TASK TO CARRY OUT – Go through the records and copy each line where the string "Realized" occurs.
LISTED RECORDS Start Marker
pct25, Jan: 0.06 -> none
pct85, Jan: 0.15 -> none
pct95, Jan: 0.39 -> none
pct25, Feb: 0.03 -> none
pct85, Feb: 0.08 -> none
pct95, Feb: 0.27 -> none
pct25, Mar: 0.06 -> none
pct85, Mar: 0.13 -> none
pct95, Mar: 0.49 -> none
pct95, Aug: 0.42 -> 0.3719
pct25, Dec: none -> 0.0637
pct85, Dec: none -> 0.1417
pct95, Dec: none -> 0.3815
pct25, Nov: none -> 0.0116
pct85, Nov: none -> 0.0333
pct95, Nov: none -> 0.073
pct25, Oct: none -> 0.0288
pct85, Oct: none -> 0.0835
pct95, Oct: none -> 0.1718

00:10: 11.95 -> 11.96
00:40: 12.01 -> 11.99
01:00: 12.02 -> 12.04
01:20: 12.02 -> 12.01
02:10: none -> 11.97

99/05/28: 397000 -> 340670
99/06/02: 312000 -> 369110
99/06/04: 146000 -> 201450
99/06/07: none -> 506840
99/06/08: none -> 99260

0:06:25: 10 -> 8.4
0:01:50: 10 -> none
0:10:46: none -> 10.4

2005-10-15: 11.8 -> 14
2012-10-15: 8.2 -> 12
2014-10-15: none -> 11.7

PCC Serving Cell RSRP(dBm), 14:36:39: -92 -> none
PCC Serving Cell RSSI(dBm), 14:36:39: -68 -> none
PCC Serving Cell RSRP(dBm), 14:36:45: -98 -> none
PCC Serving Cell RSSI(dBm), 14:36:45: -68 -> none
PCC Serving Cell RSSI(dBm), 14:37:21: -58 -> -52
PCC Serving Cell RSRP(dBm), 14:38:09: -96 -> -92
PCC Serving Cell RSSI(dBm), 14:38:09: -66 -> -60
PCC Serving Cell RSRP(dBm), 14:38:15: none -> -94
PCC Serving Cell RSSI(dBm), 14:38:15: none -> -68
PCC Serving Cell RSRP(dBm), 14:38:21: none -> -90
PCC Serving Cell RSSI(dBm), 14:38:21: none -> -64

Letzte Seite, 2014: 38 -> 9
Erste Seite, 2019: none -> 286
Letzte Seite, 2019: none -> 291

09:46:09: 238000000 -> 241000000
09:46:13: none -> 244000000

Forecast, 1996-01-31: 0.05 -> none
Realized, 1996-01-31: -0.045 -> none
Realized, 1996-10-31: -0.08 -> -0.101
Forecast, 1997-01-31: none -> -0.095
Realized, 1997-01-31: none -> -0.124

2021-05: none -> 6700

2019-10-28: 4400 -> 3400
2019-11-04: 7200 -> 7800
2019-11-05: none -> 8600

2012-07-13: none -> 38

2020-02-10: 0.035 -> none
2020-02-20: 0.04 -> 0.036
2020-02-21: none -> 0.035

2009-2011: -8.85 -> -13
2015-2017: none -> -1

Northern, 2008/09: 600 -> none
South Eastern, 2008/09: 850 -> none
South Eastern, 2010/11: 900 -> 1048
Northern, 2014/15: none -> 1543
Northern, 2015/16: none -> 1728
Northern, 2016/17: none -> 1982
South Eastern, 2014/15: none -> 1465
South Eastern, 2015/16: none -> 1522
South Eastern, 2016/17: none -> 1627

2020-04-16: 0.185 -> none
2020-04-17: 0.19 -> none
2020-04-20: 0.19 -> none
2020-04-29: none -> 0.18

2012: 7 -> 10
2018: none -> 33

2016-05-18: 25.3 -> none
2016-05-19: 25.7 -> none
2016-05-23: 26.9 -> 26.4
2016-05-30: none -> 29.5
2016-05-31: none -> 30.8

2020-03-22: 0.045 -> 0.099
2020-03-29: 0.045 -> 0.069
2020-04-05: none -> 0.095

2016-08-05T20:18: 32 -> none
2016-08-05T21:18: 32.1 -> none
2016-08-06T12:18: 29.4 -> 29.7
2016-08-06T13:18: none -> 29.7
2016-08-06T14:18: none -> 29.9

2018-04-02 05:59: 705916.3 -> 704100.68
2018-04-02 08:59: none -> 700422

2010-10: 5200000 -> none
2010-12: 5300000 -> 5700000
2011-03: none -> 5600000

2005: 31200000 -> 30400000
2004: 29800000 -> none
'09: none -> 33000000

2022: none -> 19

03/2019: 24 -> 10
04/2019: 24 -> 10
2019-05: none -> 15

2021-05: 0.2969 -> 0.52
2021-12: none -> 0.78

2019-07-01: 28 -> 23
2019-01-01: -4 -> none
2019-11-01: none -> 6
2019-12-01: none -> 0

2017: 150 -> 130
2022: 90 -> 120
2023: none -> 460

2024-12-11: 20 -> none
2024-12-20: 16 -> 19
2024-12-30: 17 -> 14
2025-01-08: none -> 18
LISTED RECORDS End Marker
RESPONSE TO THE EXERCISE –
Realized, 1996-01-31: -0.045 -> none
Realized, 1996-10-31: -0.08 -> -0.101
Realized, 1997-01-31: none -> -0.124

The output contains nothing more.